Pour Beatrice CARNEIRO DOS SANTOS l’identification au meneur de la masse prend valeur défensive par opposition à l’identification par l’objet de l’économie narcissique. La polyphonie des voix qui habite le sentiment d’identité se recentre sur la seule identification primaire pensée par Freud comme liée au père de la préhistoire. Geraud MANHES précise que si la construction de l’identité est corrélative de la participation aux idéaux du groupe, à l’inverse, l’unification au collectif contredit tout processus d’identité. C’est le principe même d’identité, nous rappelle Laurence KAHN, qui vole en éclats lorsque la masse s’organise en totalitarisme, y compris le plus radical, tel qu’expérimenté par la Shoah. Une autre radicalité se dessine aujourd’hui à travers les ambigüités juridiques de la notion de dignité humaine dont Jean Michel HIRT souligne qu’en affirmant le principe d’une autonomie personnelle qui fait entrer le désir dans le droit elle légitime tous les fantasmes de procréation mécanisée et la marchandisation des corps qui en est le corollaire.
De ces tensions entre l’individu et la masse, Michel VILLAND propose une illustration clinique à partir de son expérience de chef de service sur une unité de soins. Curieusement c’est le rêve, espace individuel pour un penser partagé, qui peut ouvrir certaines situations d’impasse.
Il reste une difficulté théorique à définir l’identification dans son rapport à l’Idéal du moi. Si la libido oscille entre investissement objectal et narcissique, entre choix d’objet et identification, Freud précise que l’identification peut avoir lieu en présence de l’objet et pas seulement en son absence, selon la nature de l’identification. Aussi, pour Olivier BONNARD, y aurait-il deux modèles pour l’identification selon qu’elle vise à mettre l’Objet à la place du Moi ou bien de l’Idéal du moi. Et ce deuxième modèle peut correspondre autant au processus introjectif de l’Objet en place d’Idéal (dans la mélancolie) que de l’identification à l’idéal propre à la masse.
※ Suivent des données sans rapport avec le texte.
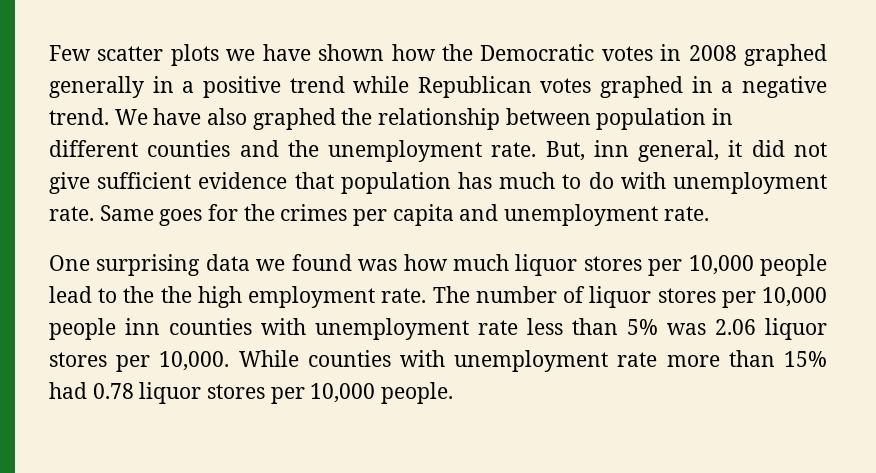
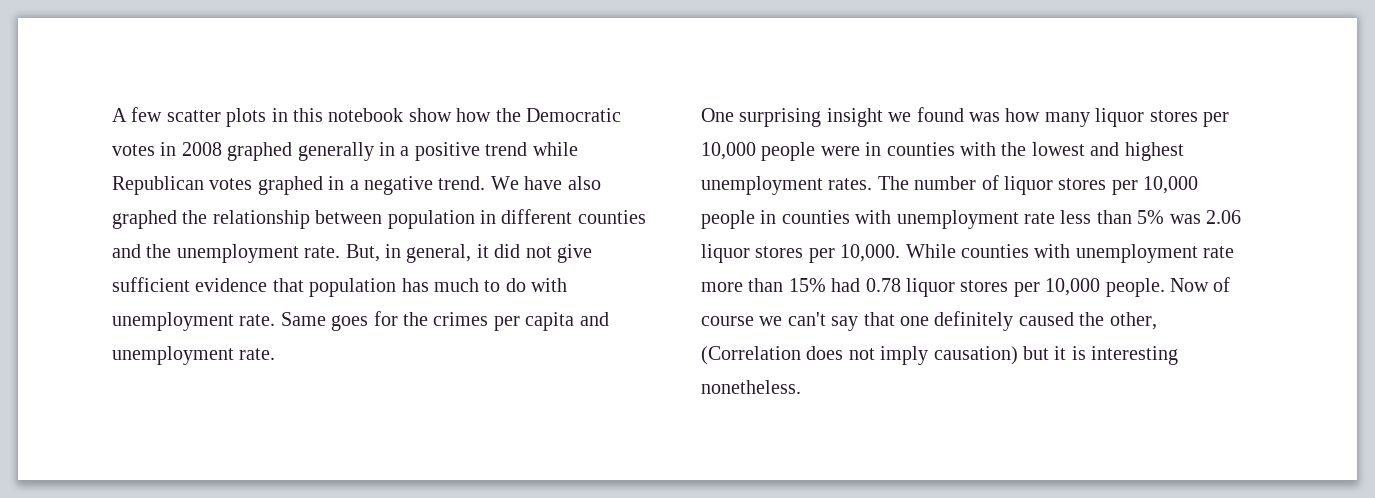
[49,44,385,66] Few scatter plots we have shown -> [112,107,452,127] A few scatter plots in this notebook show
[593,140,629,157] inn -> [385,244,401,258] in
[205,254,250,271] data -> [826,108,883,127] insight
[452,254,827,276] [49,286,427,308] much liquor stores per 10,000 people lead to the the high employment rate. -> [1044,108,1229,127] [701,142,1184,161] [701,176,873,195] many liquor stores per 10,000 people were in counties with the lowest and highest unemployment rates.
[125,318,160,335] inn -> [760,210,777,224] in
(454, 393) none -> [1170,277,1231,292] [701,311,1157,331] [701,346,1179,365] [701,380,801,394] Now of course we can't say that one definitely caused the other, (Correlation does not imply causation) but it is interesting nonetheless.

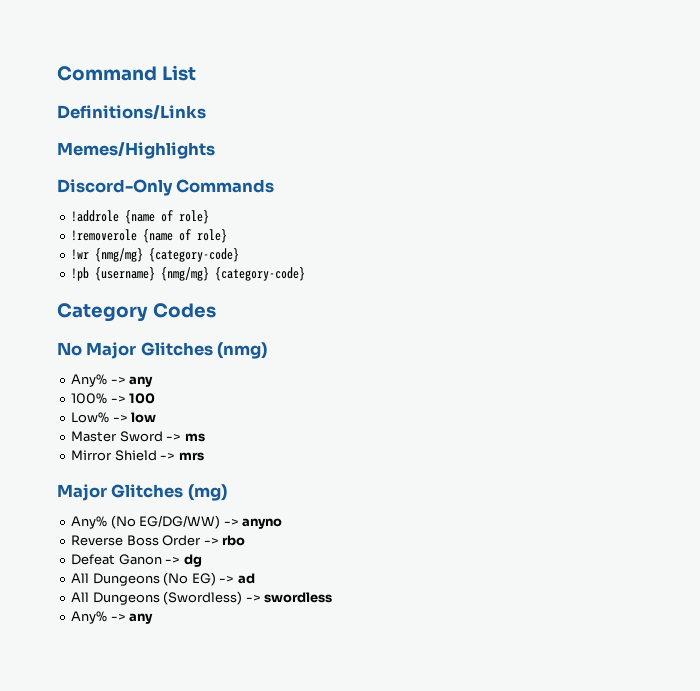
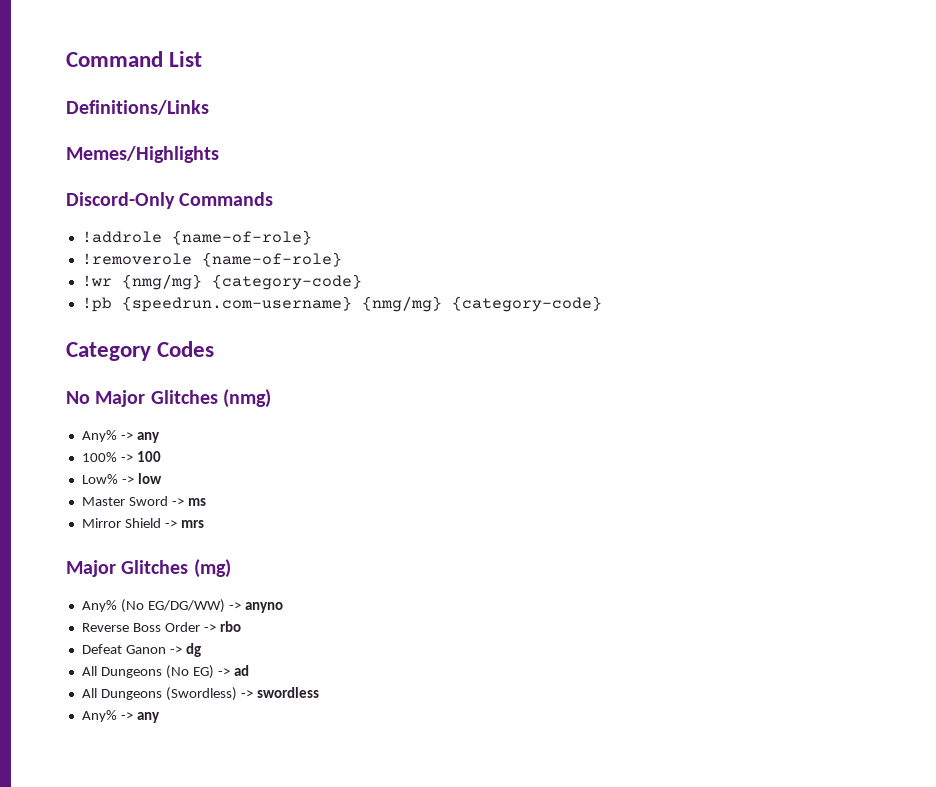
[125,210,210,224] [71,229,228,243] {name of role} // !removerole {name of role} -> [171,230,312,245] [81,252,342,267] {name-of-role} // !removerole {name-of-role}
[95,267,156,281] {username} -> [121,296,352,312] {speedrun.com-username}

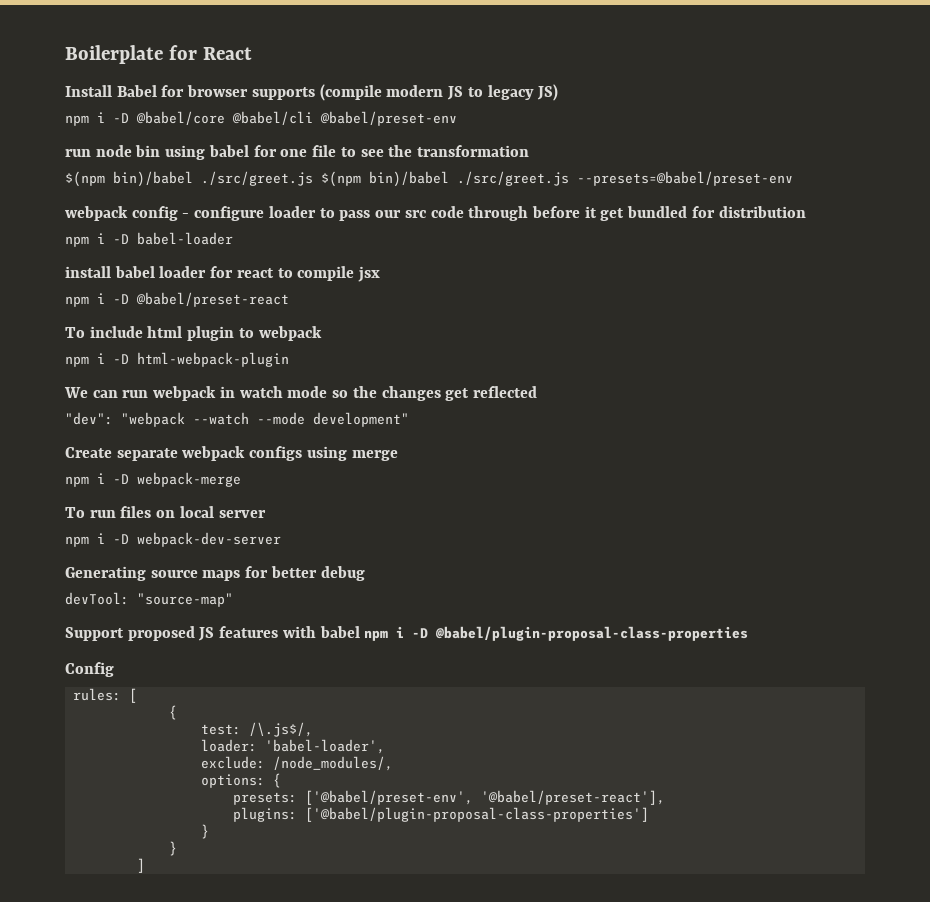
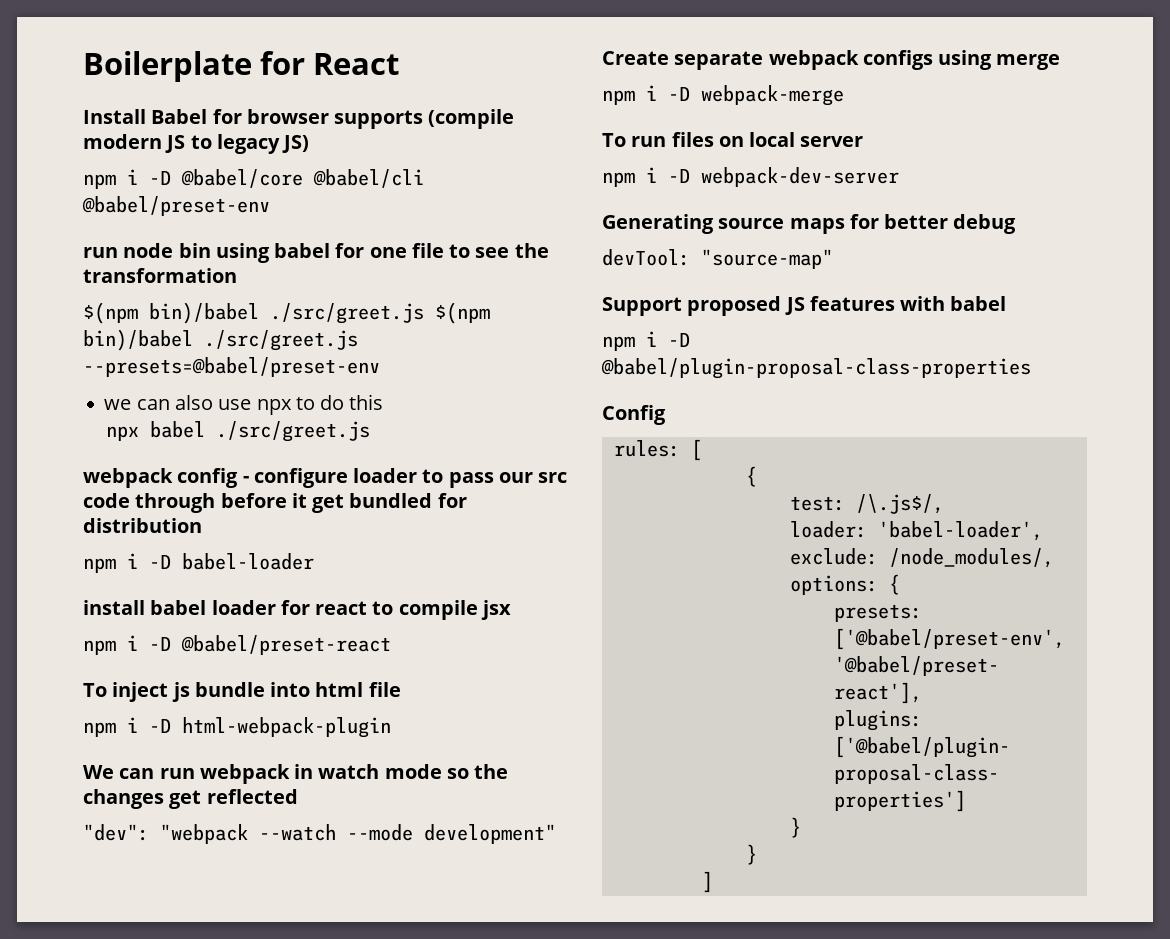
(793, 178) none -> [104,394,384,415] [105,421,370,442] // we can also use npx to do this // npx babel ./src/greet.js
[89,326,322,341] include html plugin to webpack -> [112,682,401,702] inject js bundle into html file
(360, 632) none -> (1007, 303) //

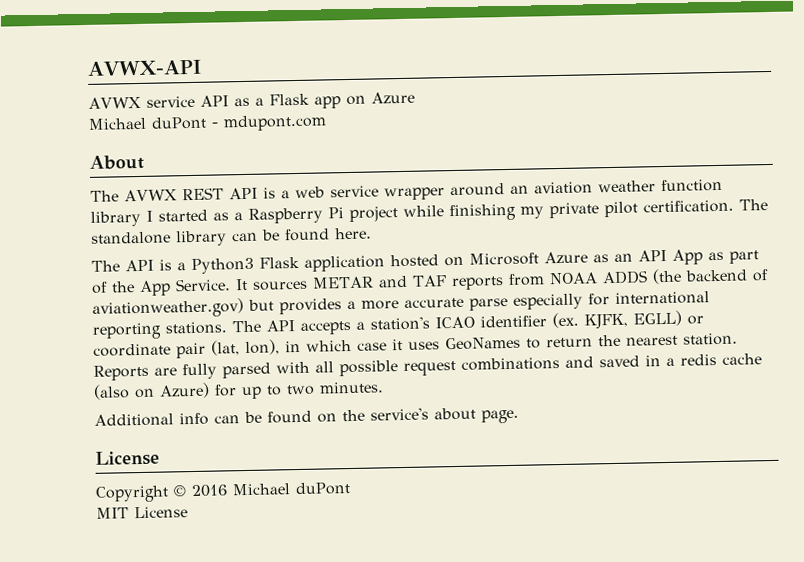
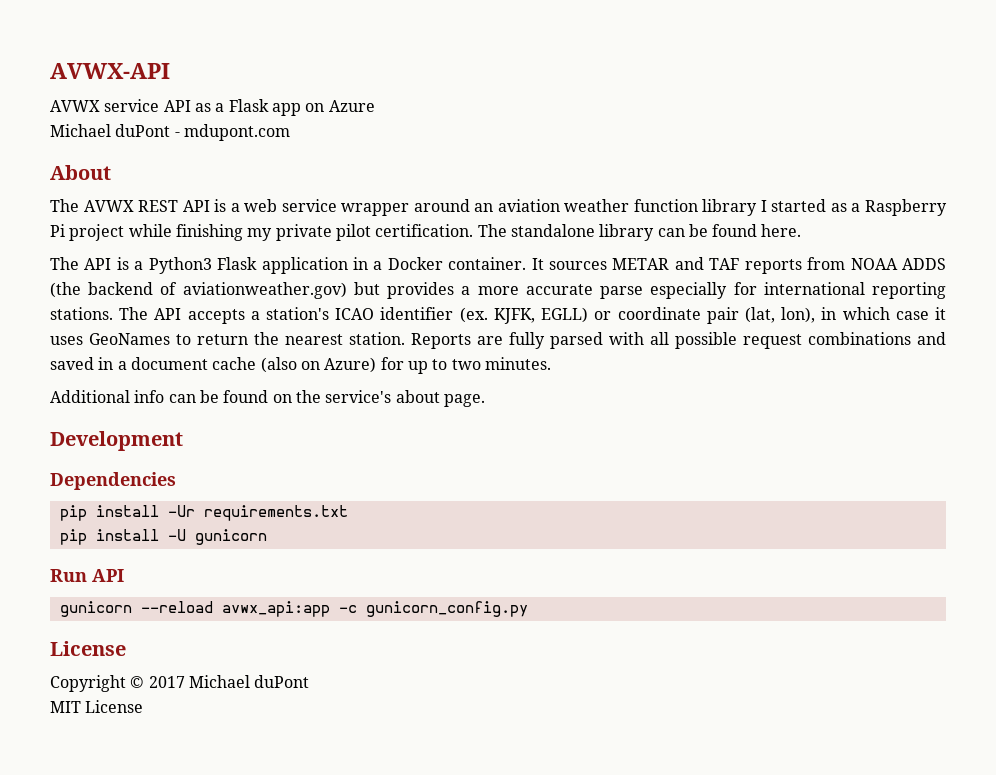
[390,249,759,268] [91,278,231,296] hosted on Microsoft Azure as an API App as part of the App Service. -> [352,257,527,270] in a Docker container.
[680,354,717,366] redis -> [130,357,208,370] document
(519, 416) none -> [50,431,183,451] [50,472,176,490] [59,505,348,521] [59,529,267,545] [50,569,124,582] [59,601,528,617] // Development // Dependencies // pip install -Ur requirements.txt // pip install -U gunicorn // Run API // gunicorn --reload avwx_api:app -c gunicorn_config.py
[191,484,228,498] 2016 -> [148,676,185,688] 2017

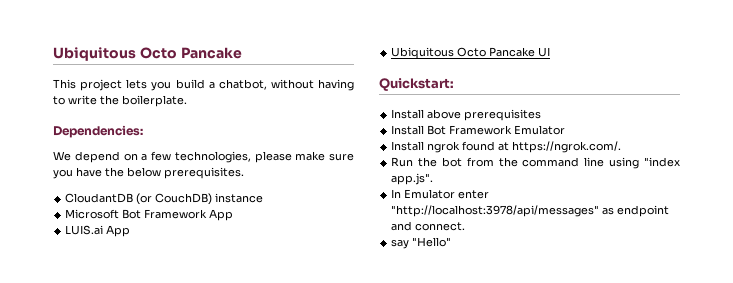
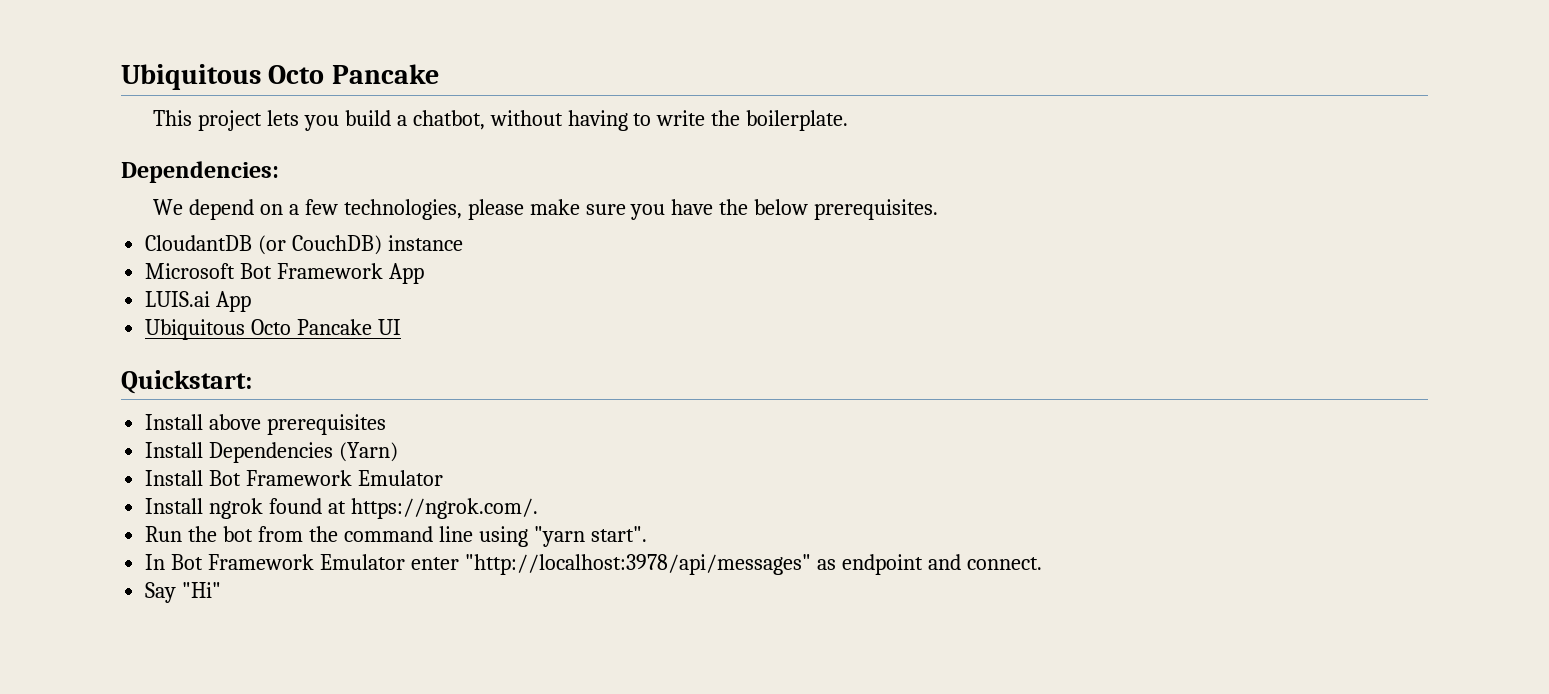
(542, 115) none -> [145,442,399,463] // Install Dependencies (Yarn)
[644,157,680,167] [391,173,434,185] "index app.js". -> [533,526,647,547] "yarn start".
(402, 193) none -> [171,554,315,570] Bot Framework
[391,237,452,249] say "Hello" -> [145,582,222,603] Say "Hi"

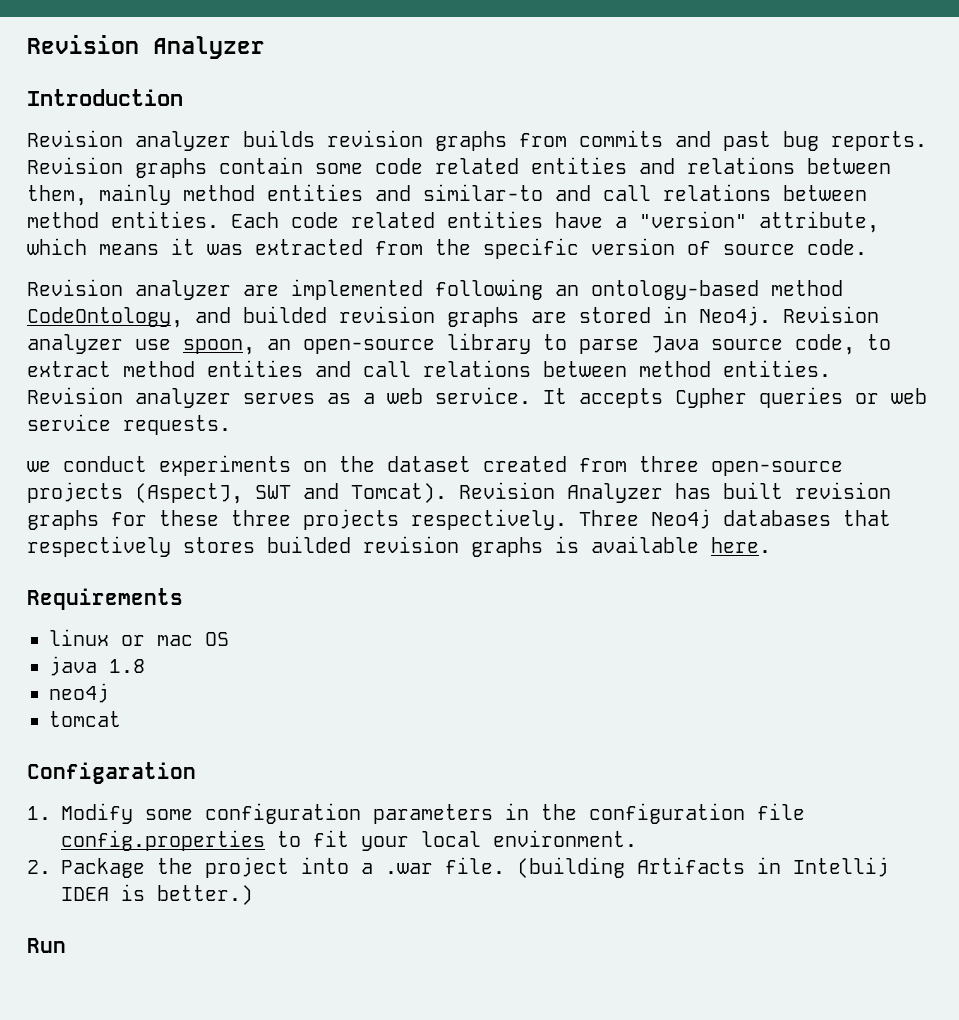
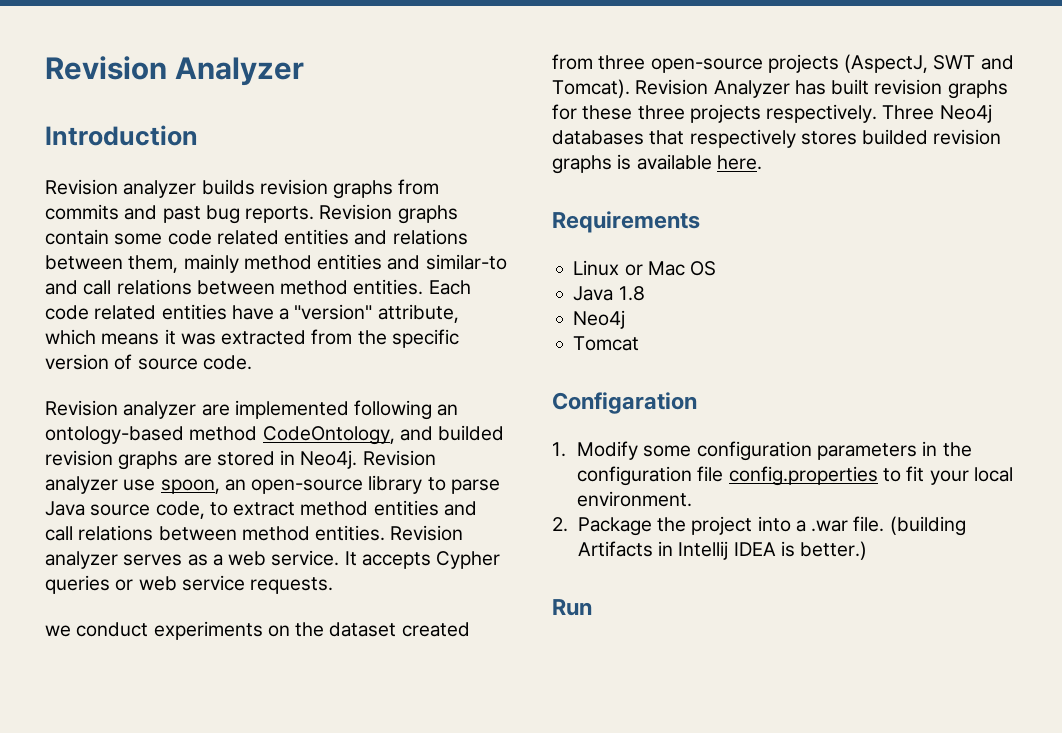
[49,629,193,646] linux or mac -> [573,260,685,276] Linux or Mac
[49,656,97,676] java -> [573,286,614,301] Java
[49,683,109,703] [49,711,121,727] neo4j // tomcat -> [573,310,626,329] [573,336,640,351] Neo4j // Tomcat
La dialectique de ces deux modalités identificatoires, l’une dirigée vers l’Idéal et référencée au groupe, l’autre au Moi de l’Objet, soutiennent une morphogénèse psychique. Olivier BONNARD propose en effet d’étendre l’autoconservation à l’idée de forme, dans laquelle peuvent se rassembler rythme vue odeur etc., autant de caractéristiques de l’objet primaire capables de s’organiser en « trait » identificatoire. L’objet est là pour donner forme au moi sous l’effet des identifications premières ; forme psychique donnée par le psychisme des parents.
La dialectique entre l’objet et le groupe soutient donc une forme en remodellement ; dans laquelle le Moi trouve à s’organiser et se représenter lui-même (reflexivité). L’auteur s’y appuie pour penser les effets de groupe. Le groupe psychanalytique dit-il se figure sous la forme d’un espace central vide qui assure la fonction d’une « figure hypnotique centrale » et partagée, et qui « suggère à chacun les formes qu’il y projette ». Aussi, la valence hypnotique du transfert lui semble-t-elle accentuée en groupe.